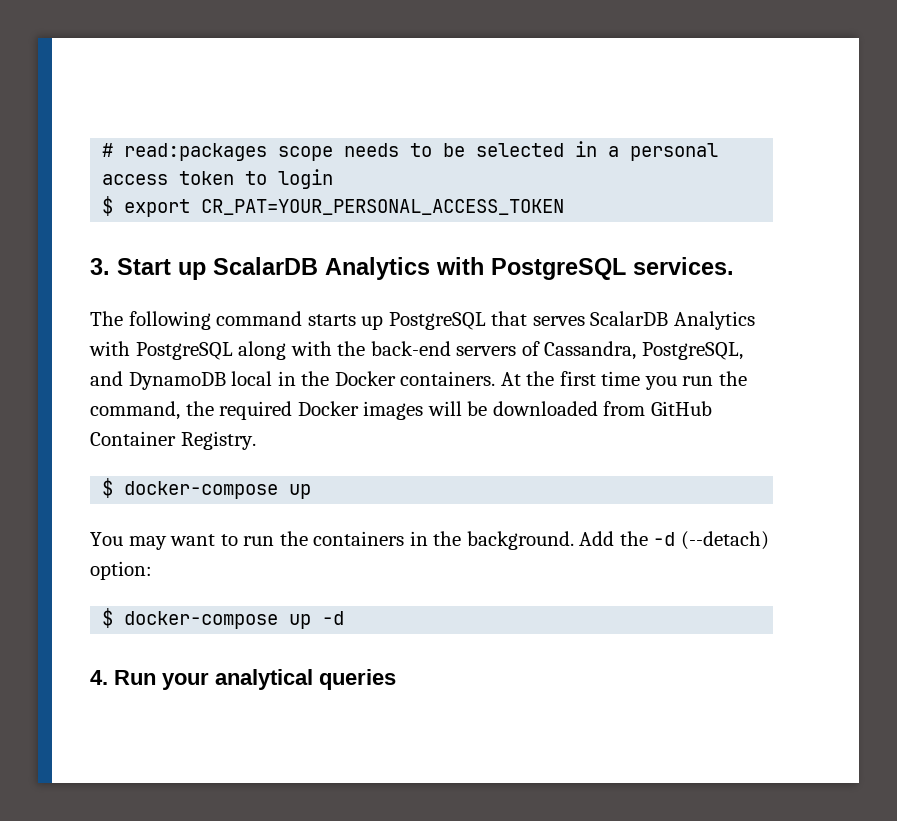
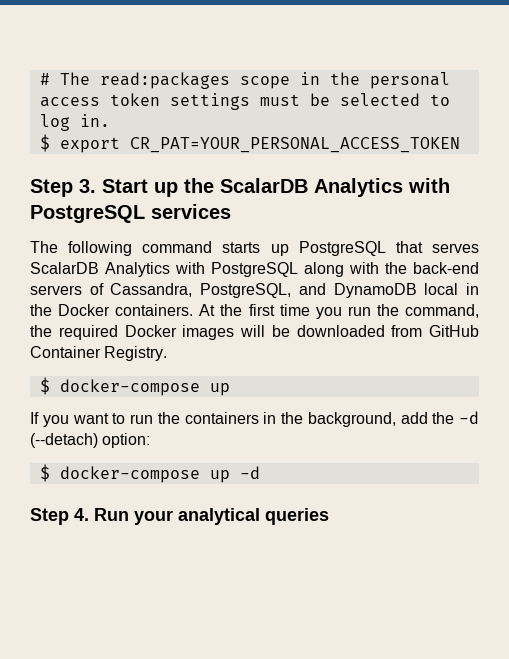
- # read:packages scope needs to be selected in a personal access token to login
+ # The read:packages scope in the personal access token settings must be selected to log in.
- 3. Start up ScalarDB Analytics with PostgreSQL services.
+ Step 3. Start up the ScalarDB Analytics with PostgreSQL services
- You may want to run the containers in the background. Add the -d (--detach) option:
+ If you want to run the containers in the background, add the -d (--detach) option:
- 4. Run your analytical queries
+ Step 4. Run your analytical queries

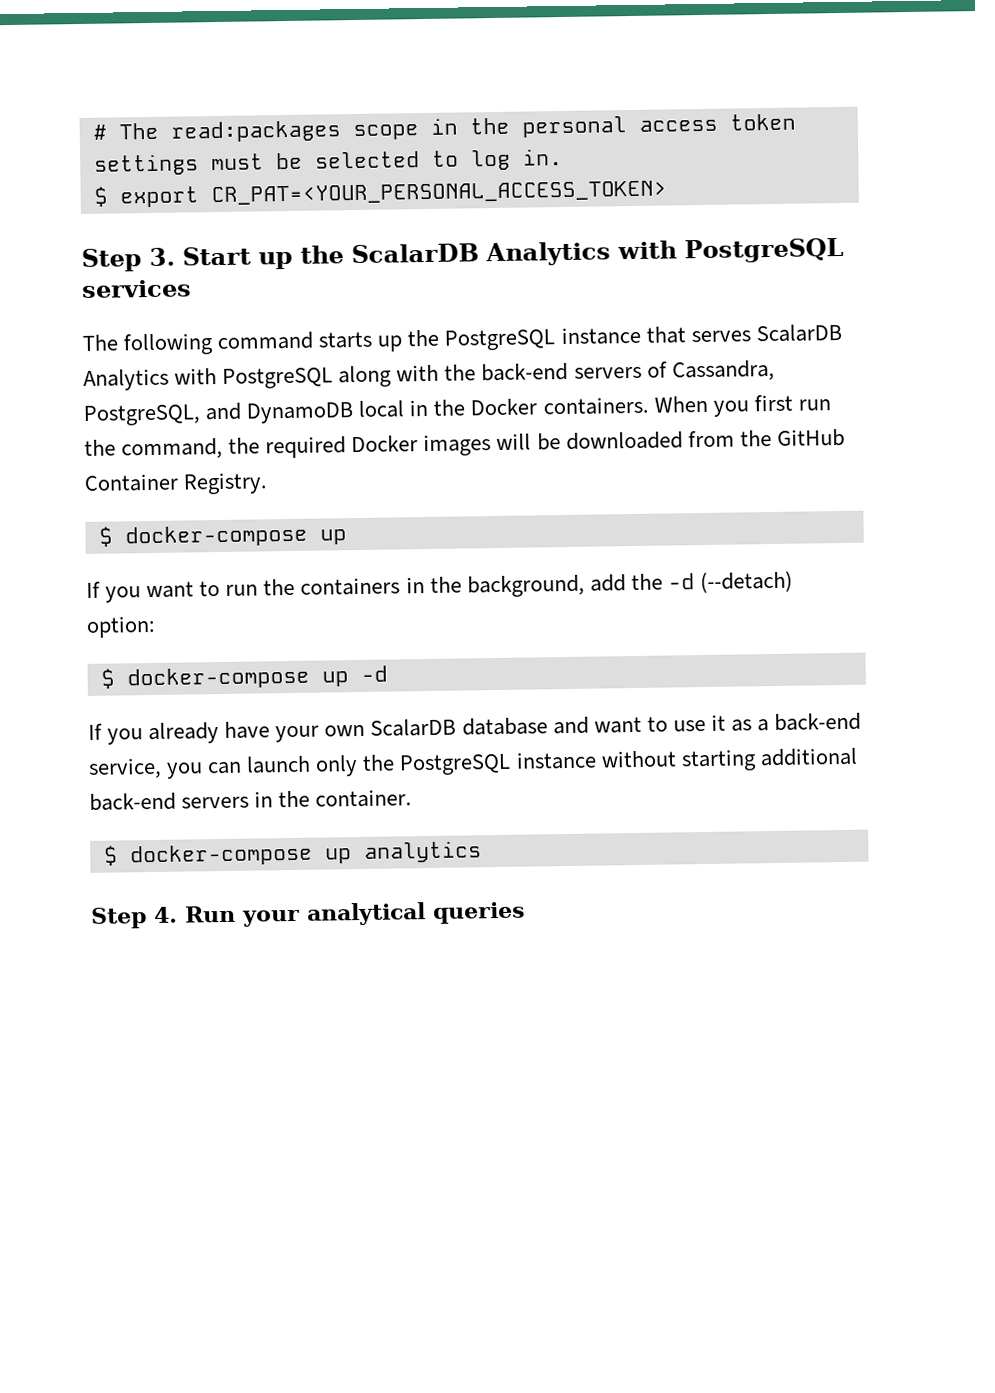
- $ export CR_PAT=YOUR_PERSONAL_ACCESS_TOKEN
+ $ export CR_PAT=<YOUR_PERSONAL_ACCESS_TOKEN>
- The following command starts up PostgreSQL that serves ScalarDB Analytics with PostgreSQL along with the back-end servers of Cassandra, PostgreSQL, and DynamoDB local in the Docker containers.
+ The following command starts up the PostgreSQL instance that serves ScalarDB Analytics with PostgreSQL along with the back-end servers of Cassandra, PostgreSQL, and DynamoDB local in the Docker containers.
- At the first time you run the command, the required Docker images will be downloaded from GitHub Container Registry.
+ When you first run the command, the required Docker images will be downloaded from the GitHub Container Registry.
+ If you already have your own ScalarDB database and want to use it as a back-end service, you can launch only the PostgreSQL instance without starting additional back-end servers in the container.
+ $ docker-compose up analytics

==

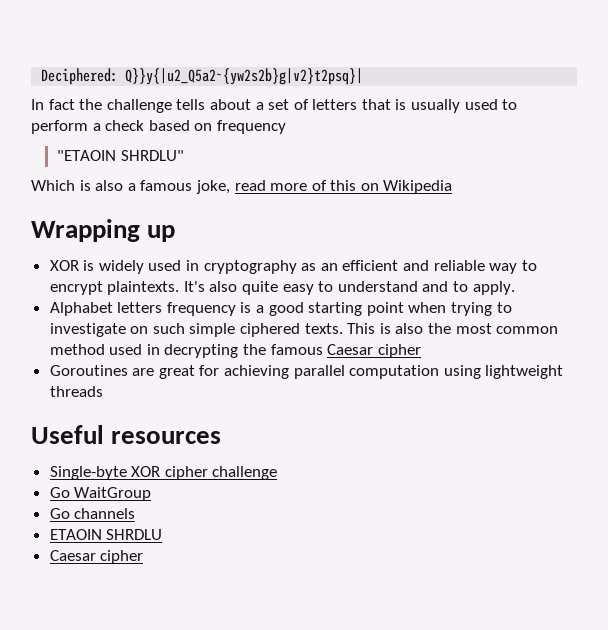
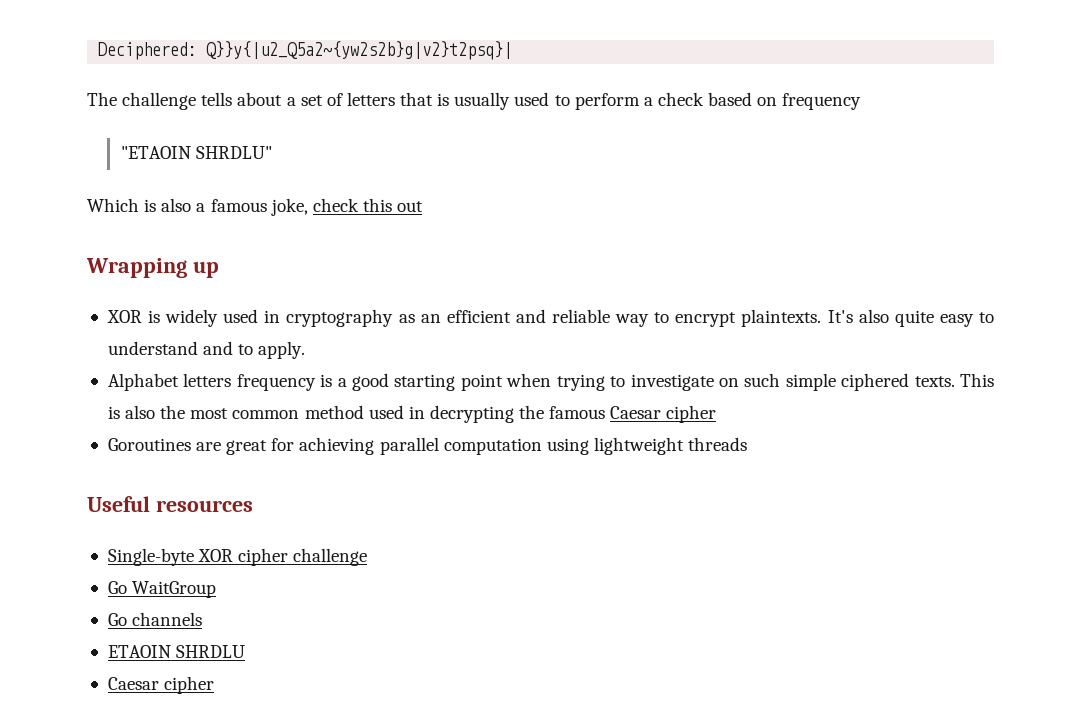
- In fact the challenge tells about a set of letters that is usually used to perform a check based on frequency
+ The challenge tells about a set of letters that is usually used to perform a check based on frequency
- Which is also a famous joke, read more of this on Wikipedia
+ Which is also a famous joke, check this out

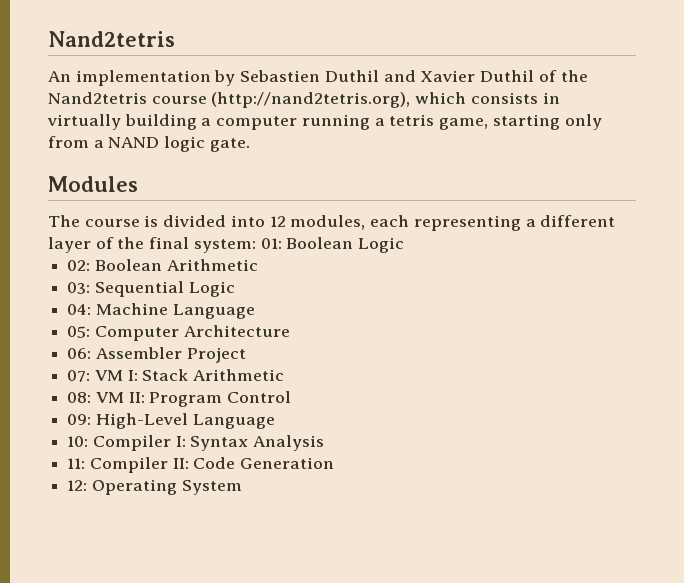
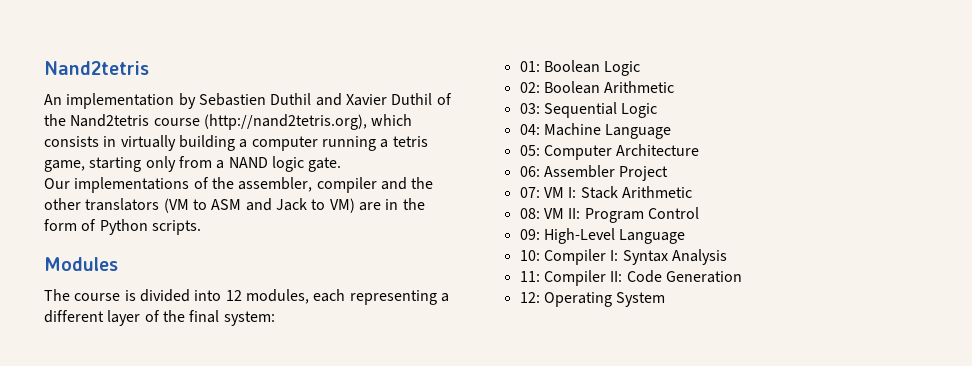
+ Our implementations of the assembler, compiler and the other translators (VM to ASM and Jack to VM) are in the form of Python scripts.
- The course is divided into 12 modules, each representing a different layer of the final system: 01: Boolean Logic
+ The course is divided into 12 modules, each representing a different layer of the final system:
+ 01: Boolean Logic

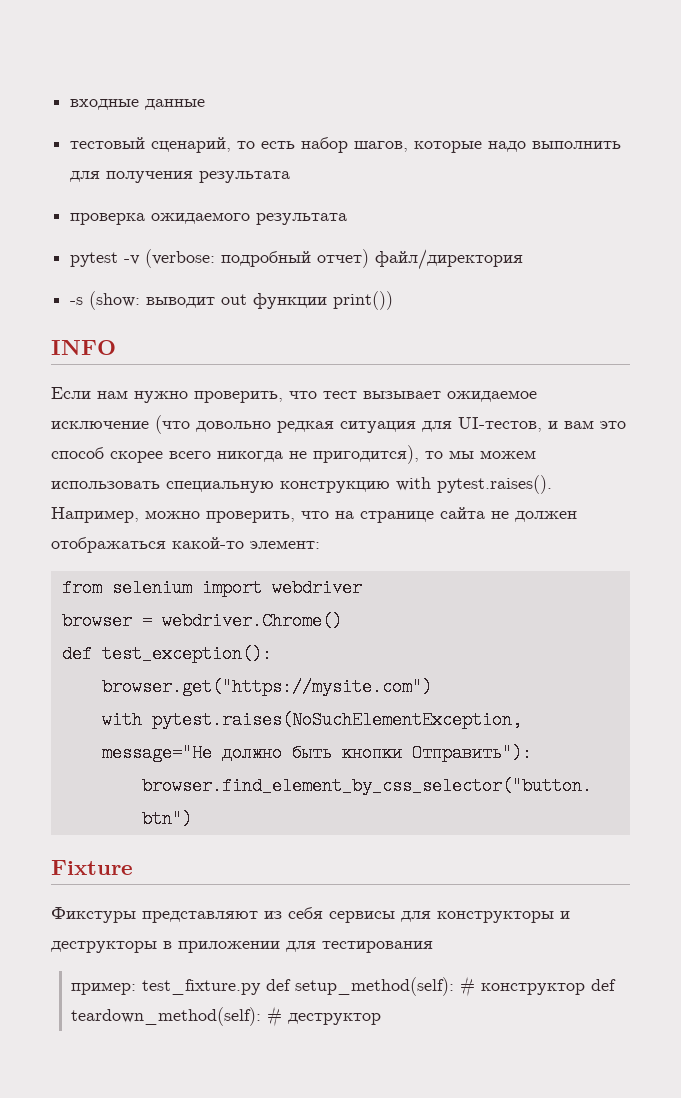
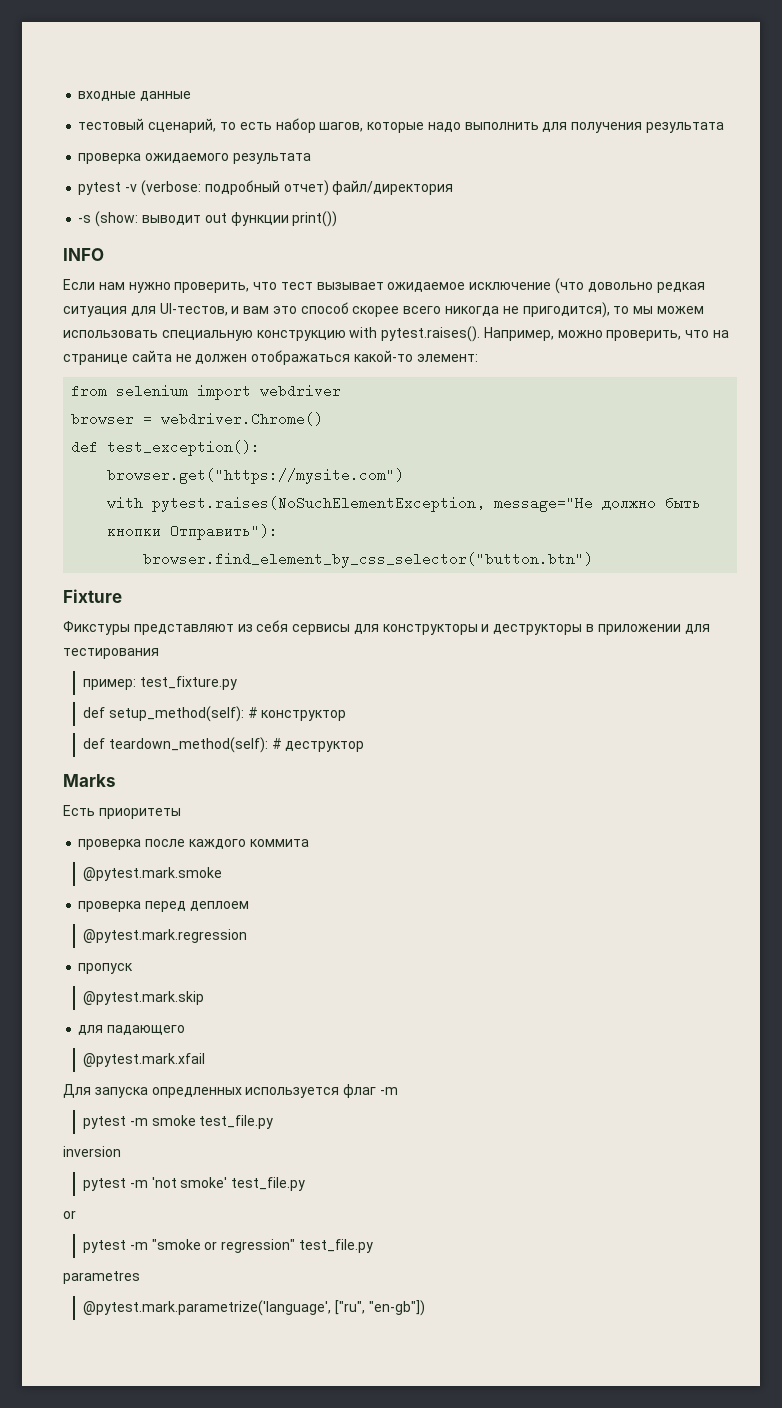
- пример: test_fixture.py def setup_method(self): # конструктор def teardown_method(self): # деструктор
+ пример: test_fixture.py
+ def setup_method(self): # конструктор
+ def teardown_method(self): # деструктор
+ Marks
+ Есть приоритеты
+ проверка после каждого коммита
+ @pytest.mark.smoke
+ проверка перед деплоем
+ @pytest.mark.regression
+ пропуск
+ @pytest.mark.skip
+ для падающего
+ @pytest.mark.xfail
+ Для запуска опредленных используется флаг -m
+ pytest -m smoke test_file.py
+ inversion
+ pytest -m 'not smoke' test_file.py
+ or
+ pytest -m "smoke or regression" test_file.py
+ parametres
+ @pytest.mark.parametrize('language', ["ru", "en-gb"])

Your assignment:
In the records above, some lines may contain the word "serves"; copy every one of them.

Task result:
- The following command starts up PostgreSQL that serves ScalarDB Analytics with PostgreSQL along with the back-end servers of Cassandra, PostgreSQL, and DynamoDB local in the Docker containers.
+ The following command starts up the PostgreSQL instance that serves ScalarDB Analytics with PostgreSQL along with the back-end servers of Cassandra, PostgreSQL, and DynamoDB local in the Docker containers.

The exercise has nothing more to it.